Re: invalidly encoded strings

From: Andrew Dunstan <andrew(at)dunslane(dot)net>
To: Tom Lane <tgl(at)sss(dot)pgh(dot)pa(dot)us>
Cc: Jeff Davis <pgsql(at)j-davis(dot)com>, PostgreSQL-development <pgsql-hackers(at)postgresql(dot)org>
Subject: Re: invalidly encoded strings
Date: 2007-09-10 12:16:35
Message-ID: 46E535A3.1040907@dunslane.net
Views: Raw Message | Whole Thread | Download mbox | Resend email
Thread:
Lists: pgsql-hackers pgsql-patches

Tom Lane wrote:
> Andrew Dunstan <andrew(at)dunslane(dot)net> writes:
>
>> Tom Lane wrote:
>>
>>> In the short run it might be best to do it in scan.l after all.
>>>
>
>
>> I have not come up with a way of doing that and handling the bytea case.
>>
>
> AFAICS we have no realistic choice other than to reject \0 in SQL
> literals; to do otherwise requires API changes throughout that stack of
> modules.

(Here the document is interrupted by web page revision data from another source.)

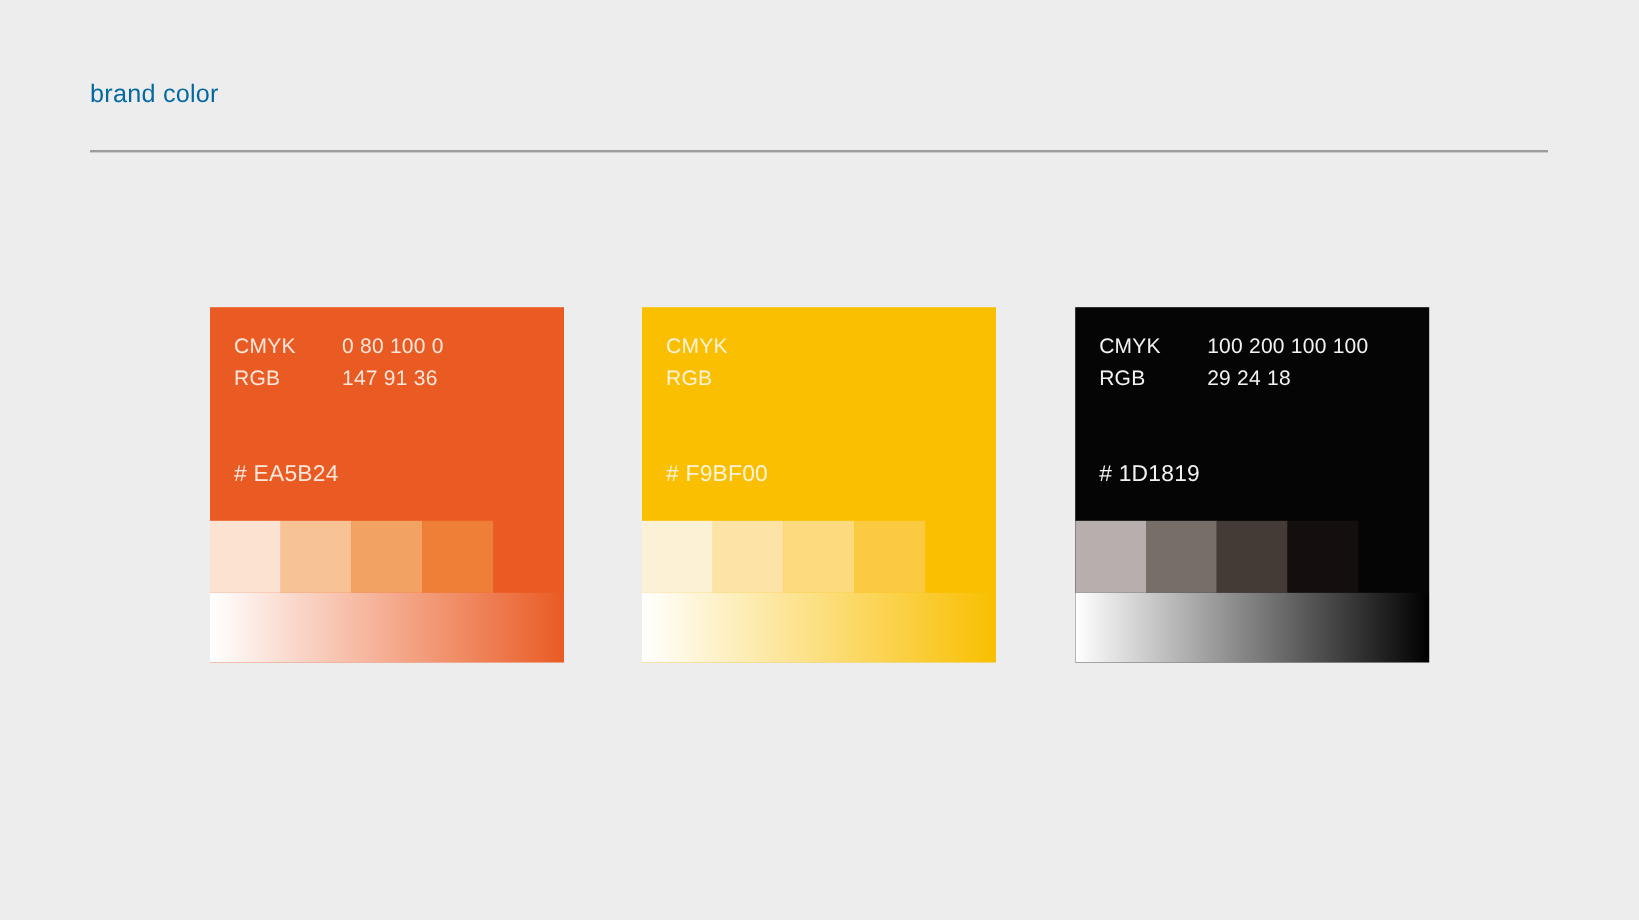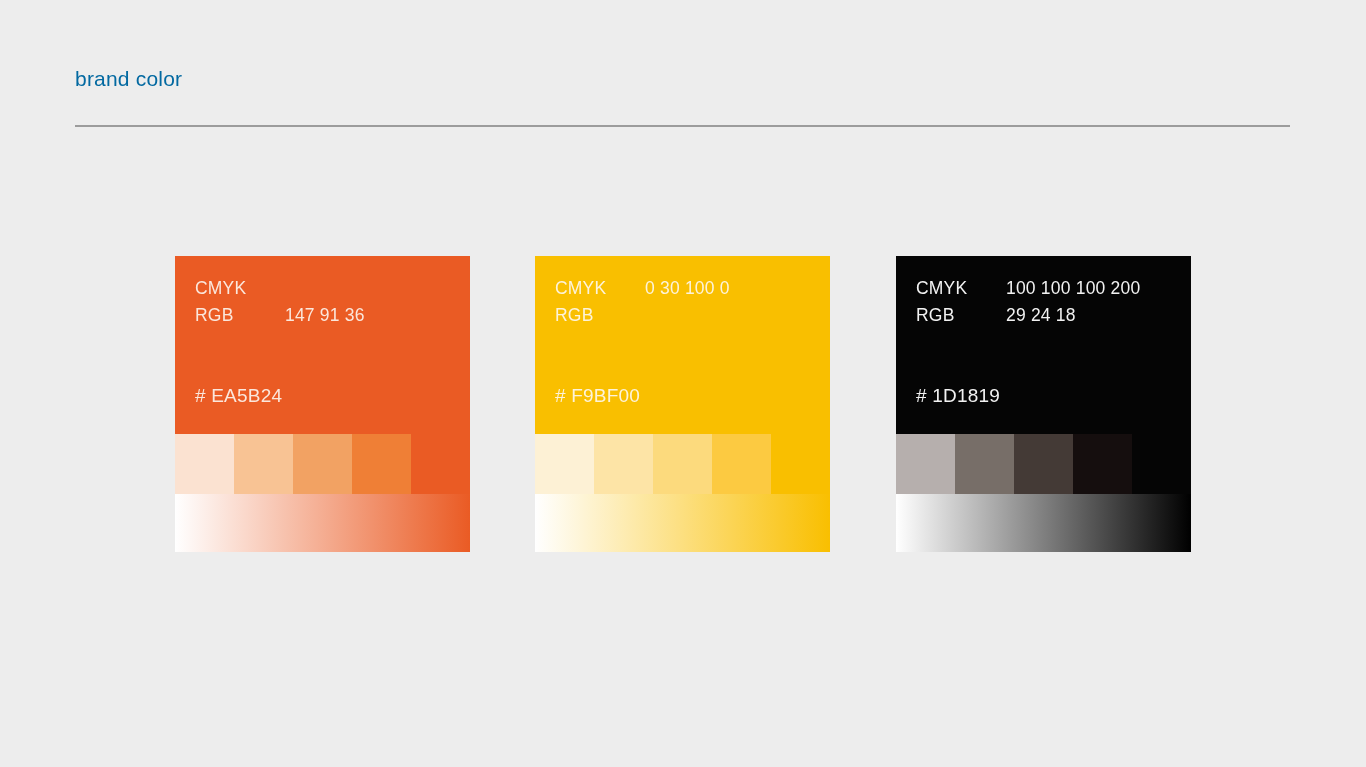"0 80 100 0" span.spec-values { html: none -> <span>0 80 100 0</span> }
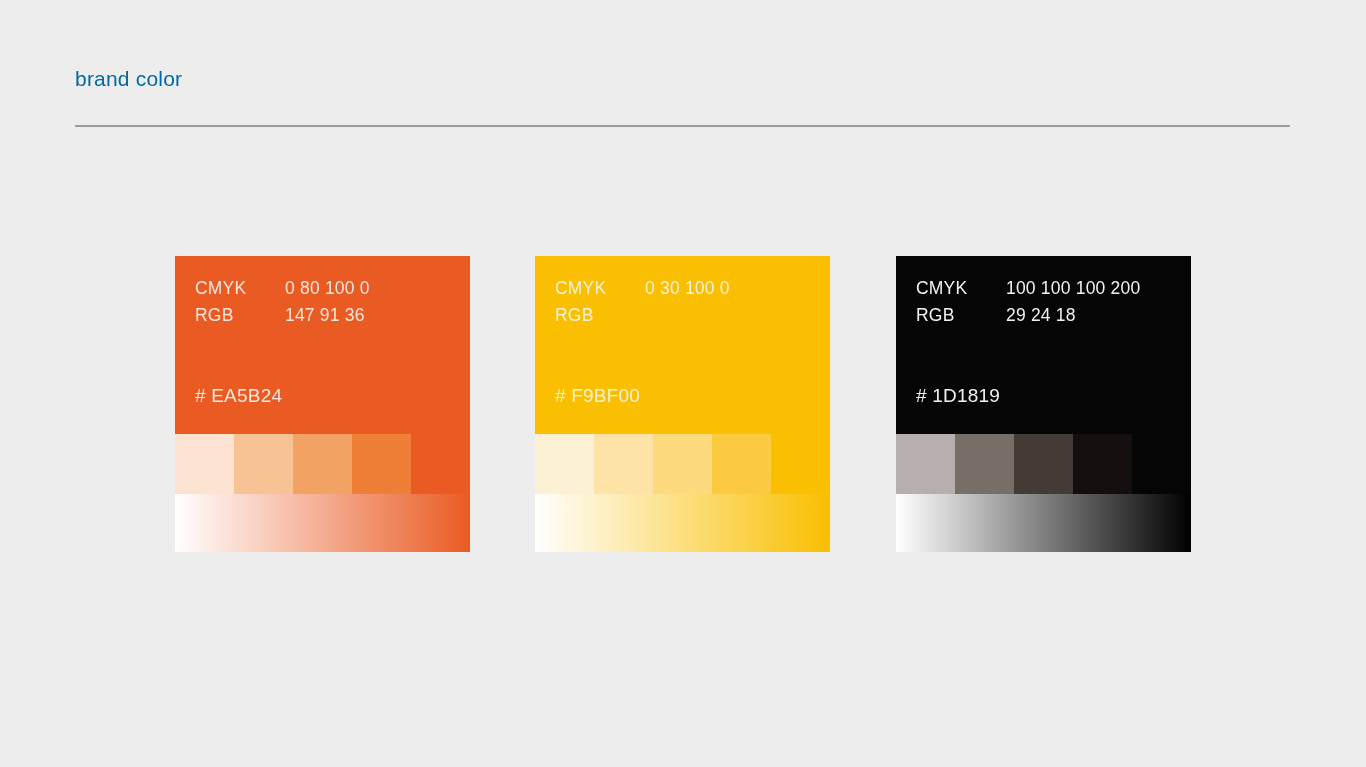"0 30 100 0" span.spec-values { html: <span>0 30 100 0</span> -> none }
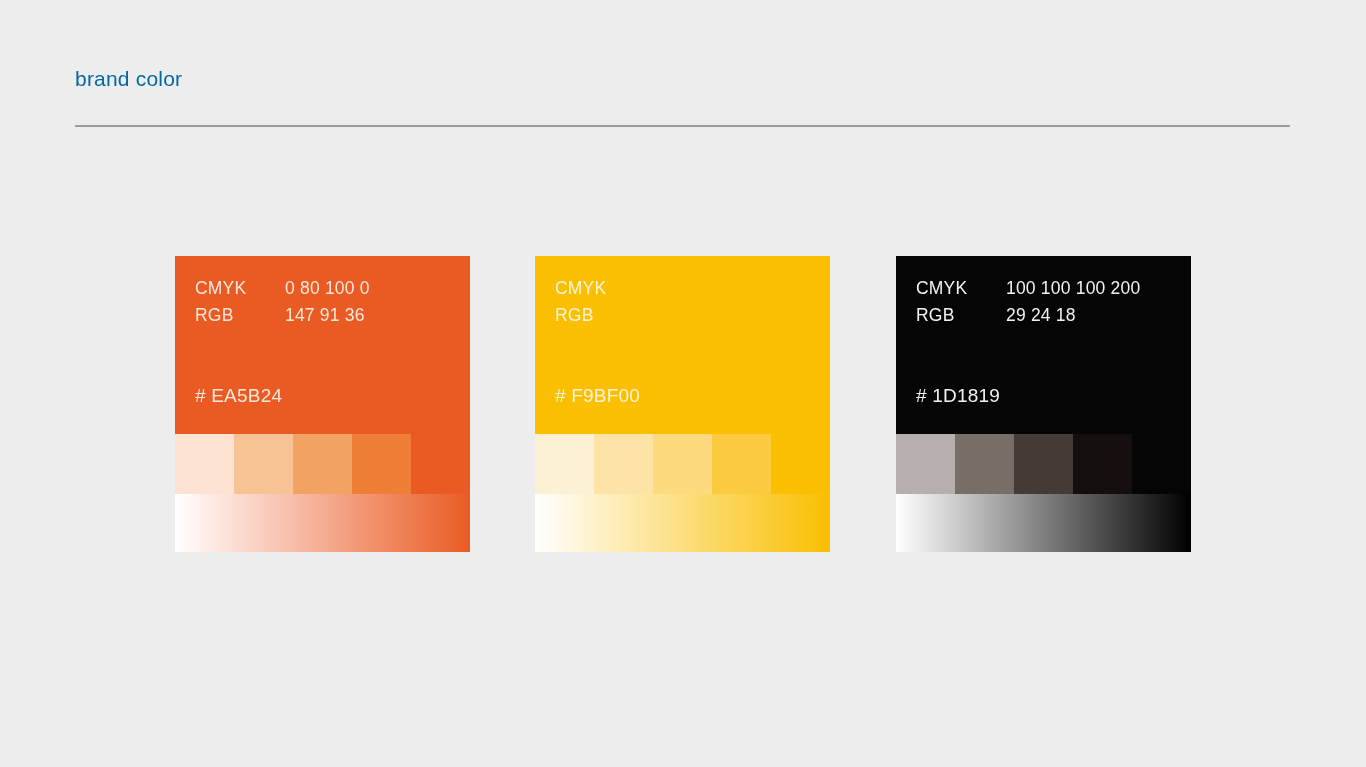"100 100 100 200" span.spec-values { text: 100 100 100 200 -> 100 200 100 100 }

And once you admit \0 is no good, it's not clear that
> \somethingelse is any better for bytea-using clients. Moreover, given
> that we are moving away from backslash escapes as fast as we can sanely
> travel, expending large amounts of energy to make them work better
> doesn't seem like a good use of development manpower.
>
>
>

Perhaps we're talking at cross purposes.

The problem with doing encoding validation in scan.l is that it lacks
context. Null bytes are only the tip of the bytea iceberg, since any
arbitrary sequence of bytes can be valid for a bytea. So we can only do
validation of encoding on a literal when we know it isn't destined for a
bytea. That's what I haven't come up with a way of doing in the scanner
(and as you noted upthread it's getting pretty darn late in the cycle
for us to be looking for ways to do things).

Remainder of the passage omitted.